With the first big holiday block out of the way in Park City, area resorts took note of what worked and what didn’t during a pandemic in the middle of the busiest time of year.
If the traffic in and out of Park City over the holidays was any indication, the COVID-19 pandemic did little to deter visitors from coming to town.
To further complicate things, an uncharacteristically dry start to winter has limited new terrain openings at both Park City Mountain Resort and Deer Valley.
Deer Valley Director of Marketing Coleen Reardon says visitation was slightly below what they had projected for the holiday block, but with little natural snow to work with, fewer skiers made for a better on-mountain experience for guests.
“You know, it was a little bit less, but not terribly so,” says Reardon. “I think we were also grateful that we went a little under what our predictions were going to be because it made for a better experience with the conditions out there because we don’t have as much open as we typically would during a holiday season.”
Deer Valley ceased selling season passes over the holiday period and announced sell outs seven days in advance in an effort to limit crowds at the mountain. Season passes are now back on sale.
PCMR uses a dynamic reservation system to limit their capacity. Neither resort is willing to make their pandemic capacity numbers public, but full parking lots and long lift lines definitely raised some eyebrows over the past few weeks.
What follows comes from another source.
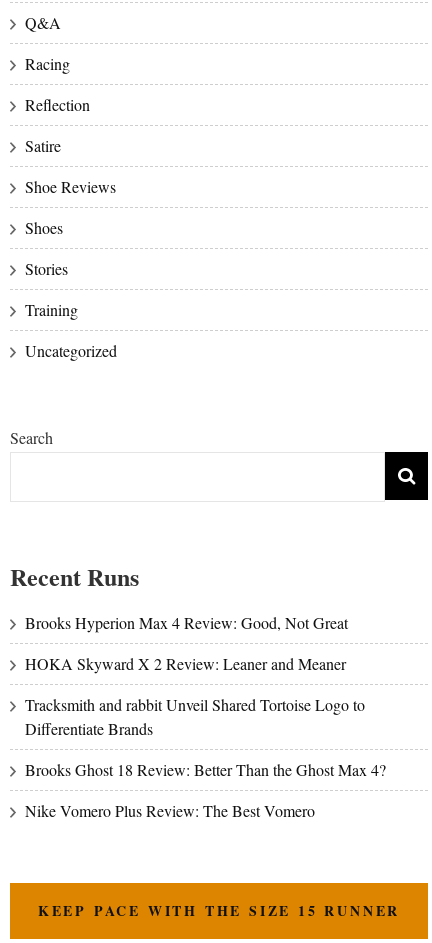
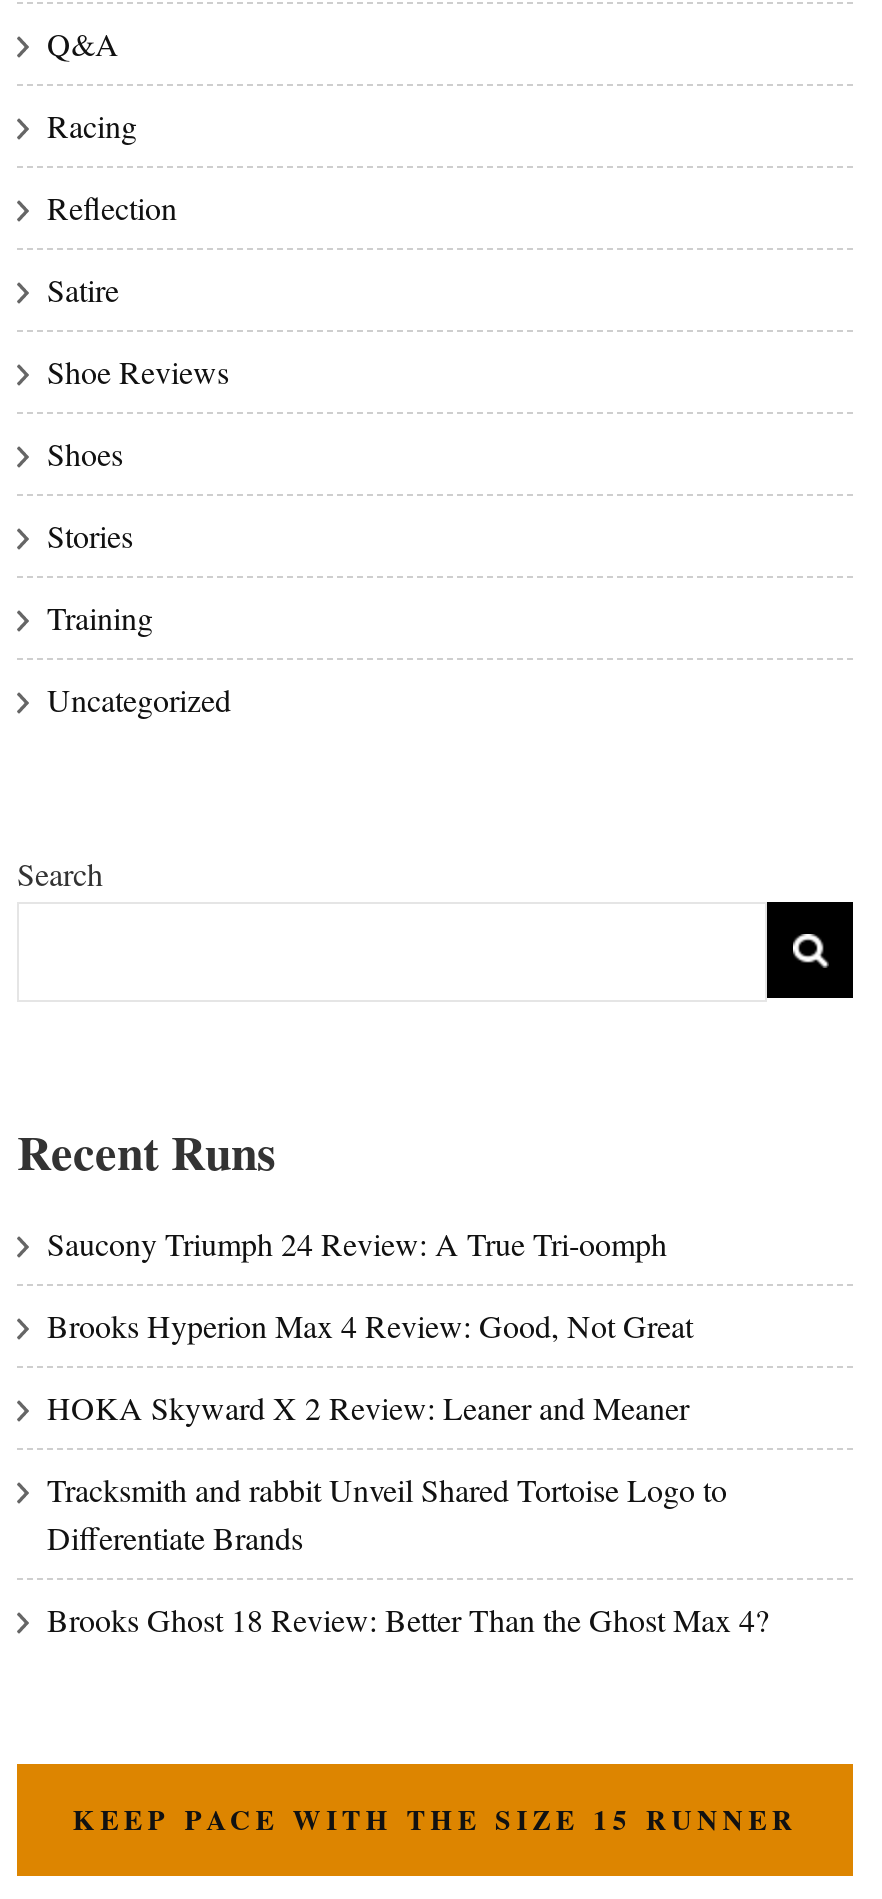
+ Saucony Triumph 24 Review: A True Tri-oomph

moved down: Brooks Hyperion Max 4 Review: Good, Not Great | HOKA Skyward X 2 Review: Leaner and Meaner | Tracksmith and rabbit Unveil Shared Tortoise Logo to | Differentiate Brands | Brooks Ghost 18 Review: Better Than the Ghost Max 4?

- Nike Vomero Plus Review: The Best Vomero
Vic Method has lived in Park City for 30 years and has been skiing in the area for even longer. He says more could be done at common congregation points at the mountains like in front of lodges.
“Where I think some things start to fall apart a little bit, and you could see it at Snow Park, where you would put your skis on or hike up the hill, the amount of people clustered there before the queues start is like old times,” Method says. “It’s just a mob scene.”
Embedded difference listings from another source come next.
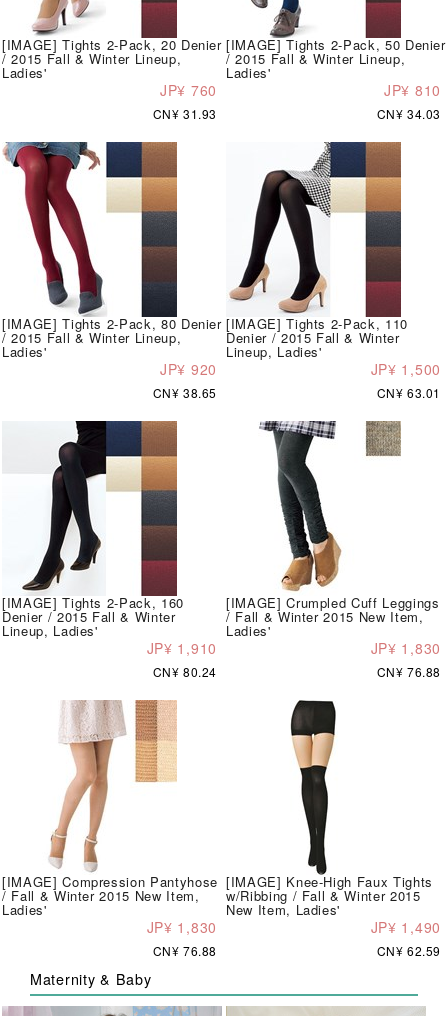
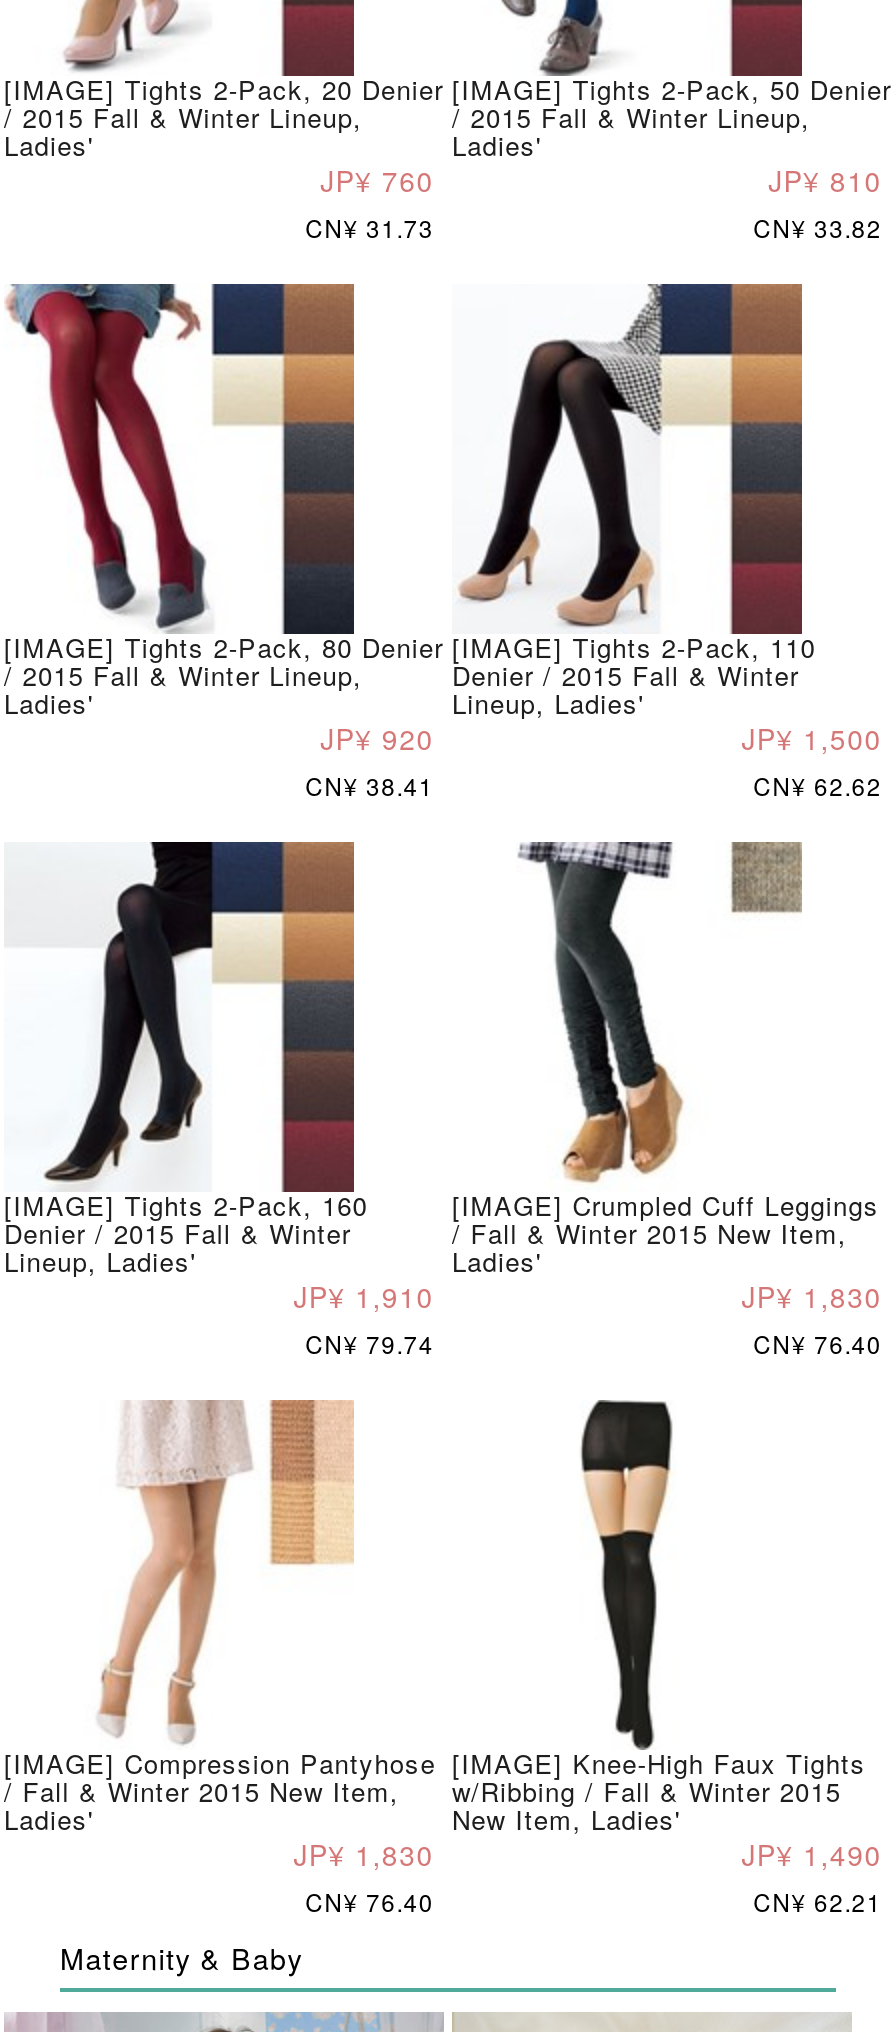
- CN¥ 31.93
+ CN¥ 31.73

- CN¥ 34.03
+ CN¥ 33.82

- CN¥ 38.65
+ CN¥ 38.41

- CN¥ 63.01
+ CN¥ 62.62

- CN¥ 80.24
+ CN¥ 79.74

- CN¥ 76.88
+ CN¥ 76.40

- CN¥ 76.88
+ CN¥ 76.40

- CN¥ 62.59
+ CN¥ 62.21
Jessica Miller is PCMRs Senior Communications Manager and says the holidays are the busiest block of days all season, so some crowding was expected. She says snowmaking crews are working to open new terrain and lifts, and the reservation system helps staff prepare for the number of guests allowed access to the mountain each day.
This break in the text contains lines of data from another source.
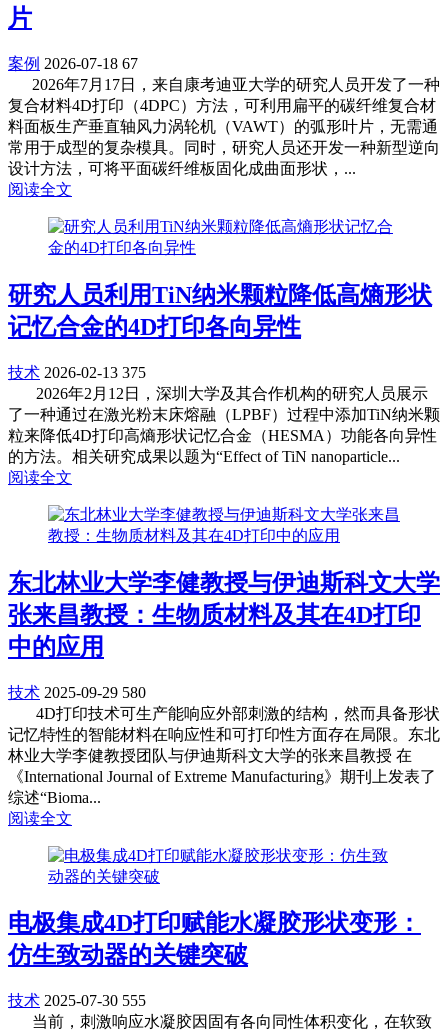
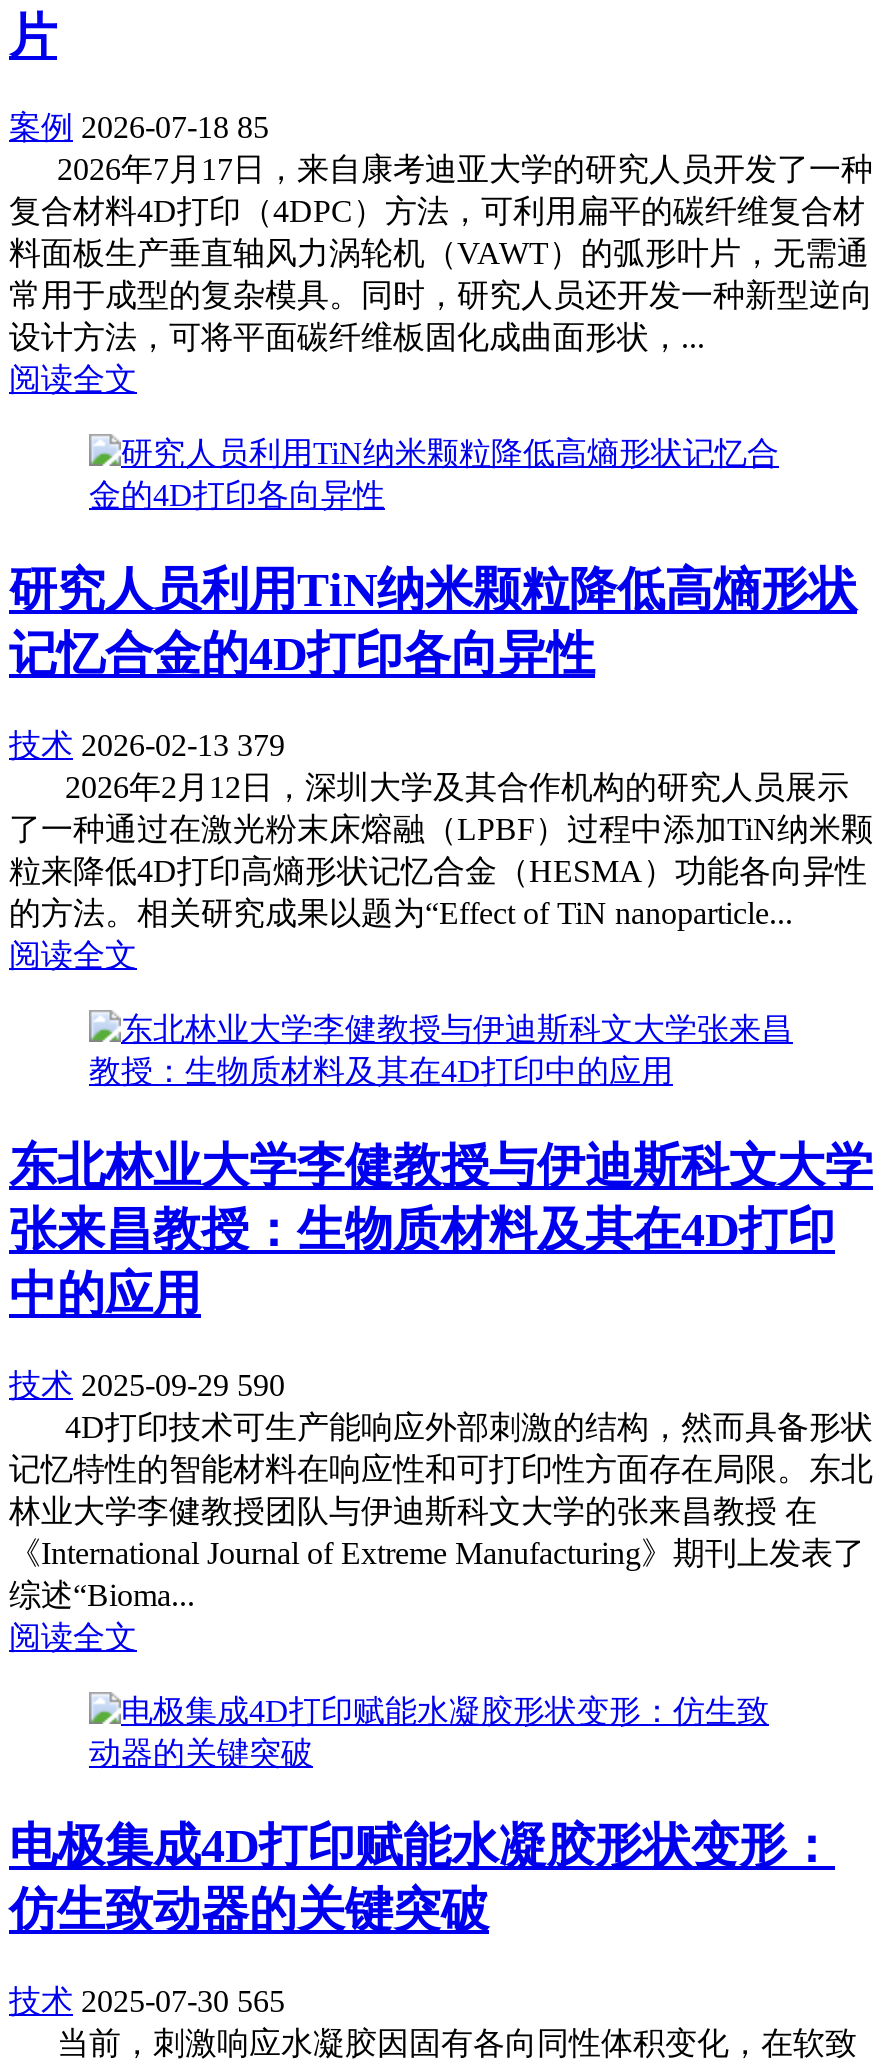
- 案例 2026-07-18 67
+ 案例 2026-07-18 85

- 技术 2026-02-13 375
+ 技术 2026-02-13 379

- 技术 2025-09-29 580
+ 技术 2025-09-29 590

- 技术 2025-07-30 555
+ 技术 2025-07-30 565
“The holidays are typically the busiest time of year and this year was no different,” says Miller. “Demand for skiing and snowboarding continues to be high. That said, we are operating with significantly reduced capacities this season, and that’s to ensure a safe, positive guest experience. It was really important that we had our reservation system in place before the season began, so that our guests had the opportunity to lock in days ahead of time and also so we could plan for the number of guests coming in every day.”
Both resorts have strict mask policies in place. Method says in his experiences this season, compliance was high, but there were a handful of guests who chose to fight the rule. He says when skiers and riders don’t follow the rules, it puts resort employees in an awkward spot none of them want to be, but he was encouraged with how uncompromising enforcement of the mask rules have been.
“As you get in and you start skiing, just as there’s been divisiveness in the country with this stupid topic of wearing a mask, you ran into the clowns that wouldn’t,” he says. “[Deer Valley doesn’t] want to be in a policing position at all, that’s a horrible position to put them into, but they would call the person out. It was quite reassuring that the resort was taking steps to try and you know, take care of things.”
Even though the weeks around Christmas and New Years are the busiest of the year, upcoming holiday weekends and spring break periods are likely to bring crowds too.
With COVID-19 vaccine distribution continuing, resorts say it’s too early to make any predictions for the rest of the season.